# St Barts Forums > Storm Tracker >  >  weather in st. barths

## didier

83 degrees and sunny reported to me by dda...........I am in the states.

----------


## BBT

*No Tropical Development Is Expected Through At Least This Weekend Across The Atlantic, Caribbean & Gulf Of Mexico:* Activity is expected to be generally quiet across the Atlantic, Caribbean and Gulf of Mexico through this weekend and possibly through a good part of next week with no tropical development anticipated.
One feature that is evident on satellite imagery this morning is an area of heavier shower and thunderstorm activity with gusty winds over parts of the Lesser Antilles. This activity is being caused by a tropical wave that is located over the eastern Caribbean. It is expected that this tropical wave will push westward this weekend. This means that the shower and thunderstorm activity will end by later today across the Lesser Antilles with an increase in showers and thunderstorms first over Puerto Rico and the Virgin Islands this afternoon into tonight and then across Hispaniola tonight into Saturday. The environmental conditions with this tropical wave are unfavorable for development and thus no tropical development is expected from this tropical wave.
Another thing that we will be keeping an eye on over the next couple of weeks or so are the frontal boundaries that will be pushing southward along the US East Coast every 4 to 5 days or so. The reason why we'll be keeping an eye on any southward moving fronts is for the possibility of pieces of energy being left behind along the US Southeast Coast or in the northern Bahamas that could go on to try to develop into a tropical system. Right now, none of the model guidance forecasts tropical development over the next 7 days or so and more than likely we wont see development, but it is something that I'm going to keep an eye on.

*Tropical Development Is Possible During The First Week Of July In The Area From Near The US Southeast Coast Through The Bahamas Into The Eastern Gulf Of Mexico:* As I have been mentioning in previous discussions, it appears that the next time period that we are going to have to watch for potential tropical development is during the first week of July as the upcoming weather pattern over the United States really supports tropical development from near the US Southeast Coast through the Bahamas into the eastern Gulf of Mexico.
It is looking likely that we will see a large upper level high pressure system build over the eastern United States as head towards late next week into the first week of July.
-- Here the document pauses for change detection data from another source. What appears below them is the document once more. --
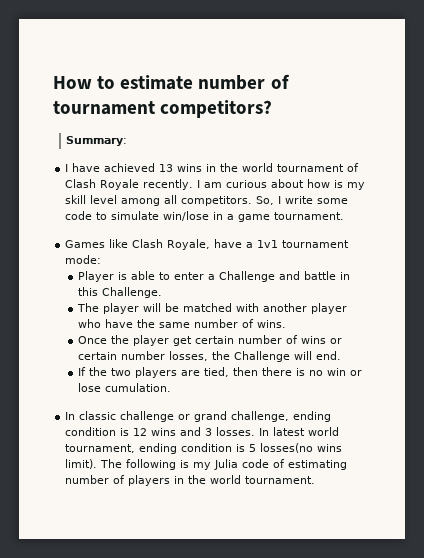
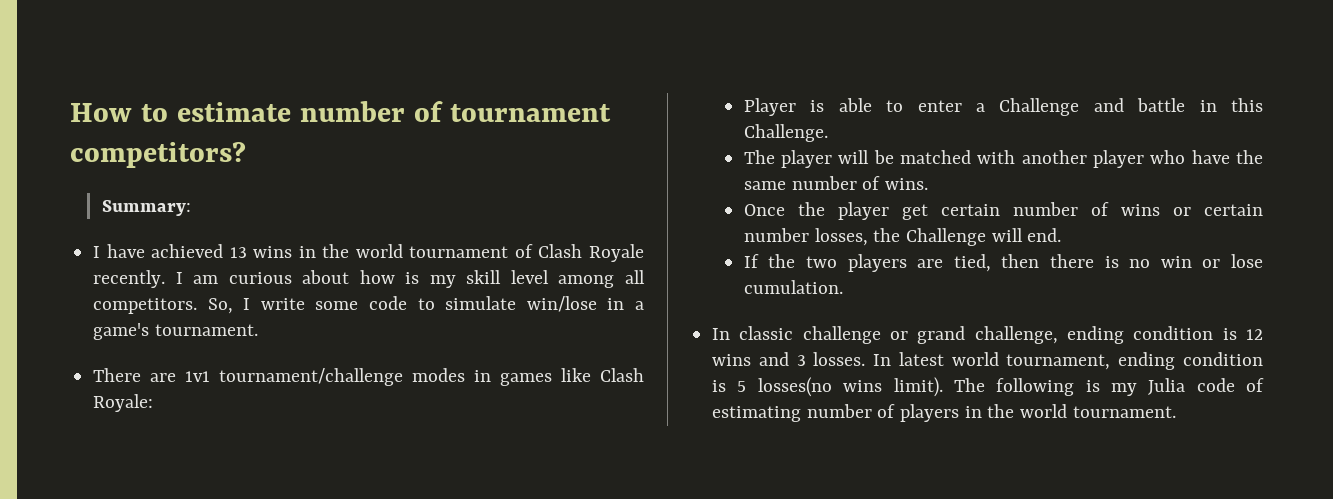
[238,214,271,222] game -> [93,323,150,340] game's
[65,239,350,250] [65,255,102,264] Games like Clash Royale, have a 1v1 tournament mode: -> [93,368,644,386] [93,394,154,412] There are 1v1 tournament/challenge modes in games like Clash Royale:

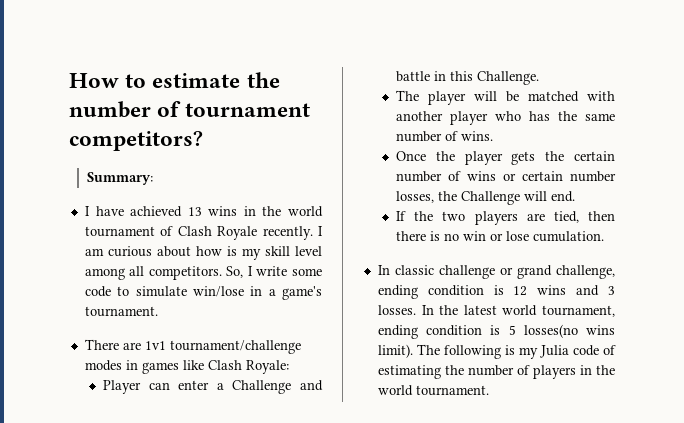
(291, 112) none -> [246,72,280,88] the
[810,98,904,112] is able to -> [148,382,170,390] can
[1191,150,1230,164] have -> [529,111,551,121] has
[901,204,928,220] get -> [511,151,565,165] gets the
(892, 360) none -> [439,305,459,315] the
(802, 414) none -> [444,365,464,375] the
This will lead to a hot first week of July across much of the central and eastern United States with high temperatures well into the 90s and near 100 Degrees as far north as New England.
This type of weather pattern (large high pressure over the eastern and northeastern United States) looks like trouble to me in terms of potential tropical development as we are going to have to watch for falling barometric pressures in the area from near the US Southeast Coast through the Bahamas into the eastern Gulf of Mexico. Right now, none of the model guidance (GFS, Canadian or European models) forecasts outright tropical development, but they do certainly hint at it with their forecast of moisture and energy piling up along the Southeastern coast of the United States as we get into July 1 and 2.
Looking at the top 10 analog years for late next week into early July revels that 5 of the top 10 analog years recorded a tropical storm or hurricane during late June and early July either in the northwestern Caribbean, Gulf of Mexico or near the US Southeast Coast.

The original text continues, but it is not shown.